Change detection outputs
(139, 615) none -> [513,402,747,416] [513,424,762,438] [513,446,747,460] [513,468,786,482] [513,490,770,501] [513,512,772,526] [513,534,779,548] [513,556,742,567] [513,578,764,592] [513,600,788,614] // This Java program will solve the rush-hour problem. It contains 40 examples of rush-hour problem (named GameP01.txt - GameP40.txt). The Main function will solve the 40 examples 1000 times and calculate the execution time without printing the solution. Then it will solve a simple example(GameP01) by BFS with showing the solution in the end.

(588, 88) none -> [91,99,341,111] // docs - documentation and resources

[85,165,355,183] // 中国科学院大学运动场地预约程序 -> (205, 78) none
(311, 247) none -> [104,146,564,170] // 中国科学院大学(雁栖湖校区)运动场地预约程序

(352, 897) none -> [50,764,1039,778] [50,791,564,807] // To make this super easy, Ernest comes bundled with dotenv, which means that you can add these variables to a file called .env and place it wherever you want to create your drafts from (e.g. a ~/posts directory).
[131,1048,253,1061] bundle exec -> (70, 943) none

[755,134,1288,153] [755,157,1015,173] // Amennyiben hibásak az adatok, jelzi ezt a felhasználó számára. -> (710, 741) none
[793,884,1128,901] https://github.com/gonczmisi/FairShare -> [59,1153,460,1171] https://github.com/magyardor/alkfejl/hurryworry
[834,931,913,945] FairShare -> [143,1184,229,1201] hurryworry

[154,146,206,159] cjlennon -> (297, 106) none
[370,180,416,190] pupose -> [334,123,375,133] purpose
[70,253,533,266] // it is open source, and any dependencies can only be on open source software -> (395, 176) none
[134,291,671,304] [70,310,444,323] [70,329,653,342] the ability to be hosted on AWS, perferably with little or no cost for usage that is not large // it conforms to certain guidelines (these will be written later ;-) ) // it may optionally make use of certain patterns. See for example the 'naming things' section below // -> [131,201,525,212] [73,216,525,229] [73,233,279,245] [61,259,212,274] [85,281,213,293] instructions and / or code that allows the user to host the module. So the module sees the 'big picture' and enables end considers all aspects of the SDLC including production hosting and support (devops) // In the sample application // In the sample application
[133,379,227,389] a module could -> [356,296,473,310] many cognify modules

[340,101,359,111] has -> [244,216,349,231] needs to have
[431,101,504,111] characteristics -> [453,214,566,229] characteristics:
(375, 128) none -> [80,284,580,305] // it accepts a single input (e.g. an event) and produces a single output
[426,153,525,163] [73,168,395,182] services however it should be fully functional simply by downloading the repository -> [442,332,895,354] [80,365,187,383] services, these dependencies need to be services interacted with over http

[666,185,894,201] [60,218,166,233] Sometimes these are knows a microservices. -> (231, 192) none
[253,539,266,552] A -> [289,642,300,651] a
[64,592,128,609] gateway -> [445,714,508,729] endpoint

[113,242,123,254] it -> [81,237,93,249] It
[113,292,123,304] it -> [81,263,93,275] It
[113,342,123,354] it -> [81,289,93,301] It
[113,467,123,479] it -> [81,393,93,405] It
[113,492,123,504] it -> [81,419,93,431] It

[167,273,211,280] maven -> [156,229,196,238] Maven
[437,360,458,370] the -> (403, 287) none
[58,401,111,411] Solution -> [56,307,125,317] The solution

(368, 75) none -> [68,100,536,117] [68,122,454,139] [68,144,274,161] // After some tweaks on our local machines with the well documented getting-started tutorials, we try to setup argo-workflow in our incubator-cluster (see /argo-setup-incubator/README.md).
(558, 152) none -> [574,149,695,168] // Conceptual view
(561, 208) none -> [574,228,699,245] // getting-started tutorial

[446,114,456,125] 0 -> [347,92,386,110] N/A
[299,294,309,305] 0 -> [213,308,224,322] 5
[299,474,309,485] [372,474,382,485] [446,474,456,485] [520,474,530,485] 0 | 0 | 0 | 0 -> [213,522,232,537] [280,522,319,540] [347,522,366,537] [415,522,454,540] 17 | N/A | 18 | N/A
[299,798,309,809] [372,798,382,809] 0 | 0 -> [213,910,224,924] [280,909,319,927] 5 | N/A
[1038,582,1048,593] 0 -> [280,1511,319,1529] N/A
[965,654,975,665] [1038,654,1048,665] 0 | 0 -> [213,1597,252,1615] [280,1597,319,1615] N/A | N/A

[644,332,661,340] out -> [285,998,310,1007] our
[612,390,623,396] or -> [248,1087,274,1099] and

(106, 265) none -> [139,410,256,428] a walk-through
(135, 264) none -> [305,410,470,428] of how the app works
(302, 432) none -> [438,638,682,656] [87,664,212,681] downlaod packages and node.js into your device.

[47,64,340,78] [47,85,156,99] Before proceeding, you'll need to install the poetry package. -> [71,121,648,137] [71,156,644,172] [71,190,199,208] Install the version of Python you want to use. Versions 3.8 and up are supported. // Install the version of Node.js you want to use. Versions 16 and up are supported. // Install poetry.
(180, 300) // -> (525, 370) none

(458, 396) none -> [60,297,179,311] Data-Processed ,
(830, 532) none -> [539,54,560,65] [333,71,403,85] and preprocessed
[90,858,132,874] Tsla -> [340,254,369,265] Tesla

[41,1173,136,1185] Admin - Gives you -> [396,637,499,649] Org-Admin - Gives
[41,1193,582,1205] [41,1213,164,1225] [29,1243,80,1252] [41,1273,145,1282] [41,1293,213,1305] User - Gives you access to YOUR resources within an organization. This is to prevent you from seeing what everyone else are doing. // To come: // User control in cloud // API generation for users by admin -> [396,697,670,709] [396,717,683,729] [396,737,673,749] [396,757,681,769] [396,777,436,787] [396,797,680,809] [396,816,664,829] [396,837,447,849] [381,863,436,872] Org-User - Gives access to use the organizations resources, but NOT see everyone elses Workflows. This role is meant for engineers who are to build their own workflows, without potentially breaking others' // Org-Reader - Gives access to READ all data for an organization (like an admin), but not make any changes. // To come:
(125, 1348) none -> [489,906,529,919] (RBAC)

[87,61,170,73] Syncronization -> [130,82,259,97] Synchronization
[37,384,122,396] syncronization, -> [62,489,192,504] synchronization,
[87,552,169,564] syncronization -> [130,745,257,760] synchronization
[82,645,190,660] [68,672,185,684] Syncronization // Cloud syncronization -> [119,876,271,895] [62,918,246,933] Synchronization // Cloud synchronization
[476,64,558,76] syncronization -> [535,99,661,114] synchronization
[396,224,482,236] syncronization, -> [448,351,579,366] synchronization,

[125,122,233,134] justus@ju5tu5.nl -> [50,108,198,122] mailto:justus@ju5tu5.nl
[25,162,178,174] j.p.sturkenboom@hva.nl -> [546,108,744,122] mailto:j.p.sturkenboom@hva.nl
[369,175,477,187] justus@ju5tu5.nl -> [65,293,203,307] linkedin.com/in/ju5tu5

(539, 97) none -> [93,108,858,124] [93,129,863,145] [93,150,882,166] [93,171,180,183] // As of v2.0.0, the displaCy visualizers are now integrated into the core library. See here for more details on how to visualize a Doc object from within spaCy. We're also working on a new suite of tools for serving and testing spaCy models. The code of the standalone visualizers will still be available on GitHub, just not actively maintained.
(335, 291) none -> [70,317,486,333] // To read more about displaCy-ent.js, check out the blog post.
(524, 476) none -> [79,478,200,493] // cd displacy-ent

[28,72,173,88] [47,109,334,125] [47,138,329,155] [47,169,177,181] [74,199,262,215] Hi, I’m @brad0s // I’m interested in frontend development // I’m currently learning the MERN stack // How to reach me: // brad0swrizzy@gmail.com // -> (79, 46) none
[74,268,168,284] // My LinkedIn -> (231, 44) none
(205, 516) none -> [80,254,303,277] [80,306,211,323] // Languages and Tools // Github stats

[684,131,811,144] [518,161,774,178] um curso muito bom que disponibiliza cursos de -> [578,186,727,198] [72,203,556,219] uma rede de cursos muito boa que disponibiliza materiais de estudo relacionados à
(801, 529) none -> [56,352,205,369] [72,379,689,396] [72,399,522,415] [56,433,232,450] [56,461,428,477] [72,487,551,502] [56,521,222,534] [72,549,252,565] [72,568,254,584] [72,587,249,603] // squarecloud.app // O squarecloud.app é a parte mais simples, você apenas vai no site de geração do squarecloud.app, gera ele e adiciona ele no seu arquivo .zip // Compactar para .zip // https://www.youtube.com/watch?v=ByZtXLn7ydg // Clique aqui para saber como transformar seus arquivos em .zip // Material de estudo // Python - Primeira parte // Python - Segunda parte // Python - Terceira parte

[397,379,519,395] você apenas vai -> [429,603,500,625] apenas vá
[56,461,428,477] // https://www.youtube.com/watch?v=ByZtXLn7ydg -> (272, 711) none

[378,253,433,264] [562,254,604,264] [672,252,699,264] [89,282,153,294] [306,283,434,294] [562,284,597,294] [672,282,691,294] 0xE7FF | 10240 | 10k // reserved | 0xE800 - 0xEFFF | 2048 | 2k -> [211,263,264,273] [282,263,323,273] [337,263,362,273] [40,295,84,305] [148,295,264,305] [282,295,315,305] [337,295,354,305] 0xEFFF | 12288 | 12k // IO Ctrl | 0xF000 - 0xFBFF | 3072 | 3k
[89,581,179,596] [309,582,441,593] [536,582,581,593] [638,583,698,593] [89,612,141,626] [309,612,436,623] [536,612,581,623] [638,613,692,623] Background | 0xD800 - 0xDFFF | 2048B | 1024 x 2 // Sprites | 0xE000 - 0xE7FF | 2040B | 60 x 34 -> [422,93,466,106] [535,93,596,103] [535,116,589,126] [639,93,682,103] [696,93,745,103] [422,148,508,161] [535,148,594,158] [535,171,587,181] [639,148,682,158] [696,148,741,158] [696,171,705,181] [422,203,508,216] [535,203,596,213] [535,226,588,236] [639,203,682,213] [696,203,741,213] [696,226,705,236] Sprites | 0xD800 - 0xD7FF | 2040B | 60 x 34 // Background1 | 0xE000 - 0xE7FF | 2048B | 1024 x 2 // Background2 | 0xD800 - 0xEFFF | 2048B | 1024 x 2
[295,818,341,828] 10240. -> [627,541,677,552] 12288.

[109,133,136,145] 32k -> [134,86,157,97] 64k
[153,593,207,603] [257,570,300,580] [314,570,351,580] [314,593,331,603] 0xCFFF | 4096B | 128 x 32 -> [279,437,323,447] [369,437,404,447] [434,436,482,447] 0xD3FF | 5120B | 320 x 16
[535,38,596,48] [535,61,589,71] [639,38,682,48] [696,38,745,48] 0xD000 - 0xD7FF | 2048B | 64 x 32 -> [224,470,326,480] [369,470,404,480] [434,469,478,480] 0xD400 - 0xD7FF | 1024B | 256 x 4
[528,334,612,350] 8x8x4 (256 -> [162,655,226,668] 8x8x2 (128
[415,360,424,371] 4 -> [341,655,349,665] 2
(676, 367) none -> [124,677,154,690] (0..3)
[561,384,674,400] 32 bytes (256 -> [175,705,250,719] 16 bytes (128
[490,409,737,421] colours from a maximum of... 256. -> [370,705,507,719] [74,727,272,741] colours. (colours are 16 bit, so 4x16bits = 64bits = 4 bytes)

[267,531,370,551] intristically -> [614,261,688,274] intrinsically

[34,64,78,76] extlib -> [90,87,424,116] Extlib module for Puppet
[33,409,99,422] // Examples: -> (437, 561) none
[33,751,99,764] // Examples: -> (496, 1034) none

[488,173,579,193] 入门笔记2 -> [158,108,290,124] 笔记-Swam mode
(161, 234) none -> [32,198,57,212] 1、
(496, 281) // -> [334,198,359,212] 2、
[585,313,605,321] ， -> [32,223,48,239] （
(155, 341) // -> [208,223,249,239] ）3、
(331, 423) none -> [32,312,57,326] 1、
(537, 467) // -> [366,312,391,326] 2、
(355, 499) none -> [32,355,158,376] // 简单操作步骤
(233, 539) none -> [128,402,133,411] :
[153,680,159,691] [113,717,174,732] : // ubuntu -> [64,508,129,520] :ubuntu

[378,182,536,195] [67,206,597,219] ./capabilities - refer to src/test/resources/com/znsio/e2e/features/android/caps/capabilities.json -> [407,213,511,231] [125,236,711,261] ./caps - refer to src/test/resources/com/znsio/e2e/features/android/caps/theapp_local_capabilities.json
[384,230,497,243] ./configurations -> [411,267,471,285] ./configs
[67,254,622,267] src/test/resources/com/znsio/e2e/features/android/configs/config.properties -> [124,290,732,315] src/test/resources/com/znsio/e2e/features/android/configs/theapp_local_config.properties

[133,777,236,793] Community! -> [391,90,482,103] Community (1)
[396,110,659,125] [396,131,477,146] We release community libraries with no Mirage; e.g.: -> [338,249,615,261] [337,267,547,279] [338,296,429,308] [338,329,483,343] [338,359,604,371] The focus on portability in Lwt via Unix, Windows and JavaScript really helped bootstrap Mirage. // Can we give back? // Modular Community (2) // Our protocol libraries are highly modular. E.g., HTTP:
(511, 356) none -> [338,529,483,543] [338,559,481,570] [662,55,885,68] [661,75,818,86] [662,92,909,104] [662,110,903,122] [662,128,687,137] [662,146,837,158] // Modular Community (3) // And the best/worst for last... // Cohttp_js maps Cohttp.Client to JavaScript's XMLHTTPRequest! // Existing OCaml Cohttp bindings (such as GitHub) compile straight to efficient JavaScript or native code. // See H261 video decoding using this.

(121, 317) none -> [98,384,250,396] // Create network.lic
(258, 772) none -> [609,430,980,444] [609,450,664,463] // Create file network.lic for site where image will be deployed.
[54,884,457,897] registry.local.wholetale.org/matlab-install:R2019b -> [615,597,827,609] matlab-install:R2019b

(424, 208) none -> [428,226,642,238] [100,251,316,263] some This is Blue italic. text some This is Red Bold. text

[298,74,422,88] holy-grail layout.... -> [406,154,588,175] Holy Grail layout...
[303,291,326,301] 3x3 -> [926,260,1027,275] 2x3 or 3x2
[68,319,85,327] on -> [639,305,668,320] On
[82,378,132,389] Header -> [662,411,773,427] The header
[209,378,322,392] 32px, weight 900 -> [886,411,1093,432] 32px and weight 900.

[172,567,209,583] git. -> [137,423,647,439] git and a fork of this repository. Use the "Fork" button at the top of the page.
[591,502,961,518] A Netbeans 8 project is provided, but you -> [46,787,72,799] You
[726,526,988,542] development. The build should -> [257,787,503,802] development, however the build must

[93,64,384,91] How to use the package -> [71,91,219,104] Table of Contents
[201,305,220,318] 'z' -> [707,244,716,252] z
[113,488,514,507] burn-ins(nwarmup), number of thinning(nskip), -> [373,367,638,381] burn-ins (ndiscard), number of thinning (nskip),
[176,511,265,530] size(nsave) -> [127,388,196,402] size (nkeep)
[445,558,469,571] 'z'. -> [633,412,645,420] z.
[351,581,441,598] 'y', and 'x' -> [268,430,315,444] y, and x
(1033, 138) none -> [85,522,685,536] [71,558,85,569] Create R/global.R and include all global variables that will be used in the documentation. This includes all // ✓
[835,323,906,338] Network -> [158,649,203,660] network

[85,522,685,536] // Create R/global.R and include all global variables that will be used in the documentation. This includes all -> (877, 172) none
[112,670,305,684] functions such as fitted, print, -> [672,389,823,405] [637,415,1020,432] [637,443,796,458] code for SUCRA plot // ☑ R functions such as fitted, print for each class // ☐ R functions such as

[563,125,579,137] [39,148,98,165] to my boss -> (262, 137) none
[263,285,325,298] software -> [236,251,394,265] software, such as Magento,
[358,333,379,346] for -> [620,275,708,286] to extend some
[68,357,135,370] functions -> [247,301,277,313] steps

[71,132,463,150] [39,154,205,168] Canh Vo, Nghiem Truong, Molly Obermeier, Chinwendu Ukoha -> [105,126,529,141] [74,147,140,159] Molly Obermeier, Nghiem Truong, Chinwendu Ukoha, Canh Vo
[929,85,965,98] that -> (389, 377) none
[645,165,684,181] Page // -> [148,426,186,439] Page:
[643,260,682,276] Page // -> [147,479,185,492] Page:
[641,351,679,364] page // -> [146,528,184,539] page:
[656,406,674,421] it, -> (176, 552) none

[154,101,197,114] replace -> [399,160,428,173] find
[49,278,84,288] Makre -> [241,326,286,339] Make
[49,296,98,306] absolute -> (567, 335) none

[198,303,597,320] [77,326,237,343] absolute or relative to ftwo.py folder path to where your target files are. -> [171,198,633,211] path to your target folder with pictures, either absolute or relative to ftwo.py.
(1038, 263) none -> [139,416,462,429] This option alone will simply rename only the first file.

▶ WHAT THE EXERCISE ASKS
Nothing but a number should be given for this: how many lines in the entries above contain "bytes"?

▶ TASK OUTPUT
2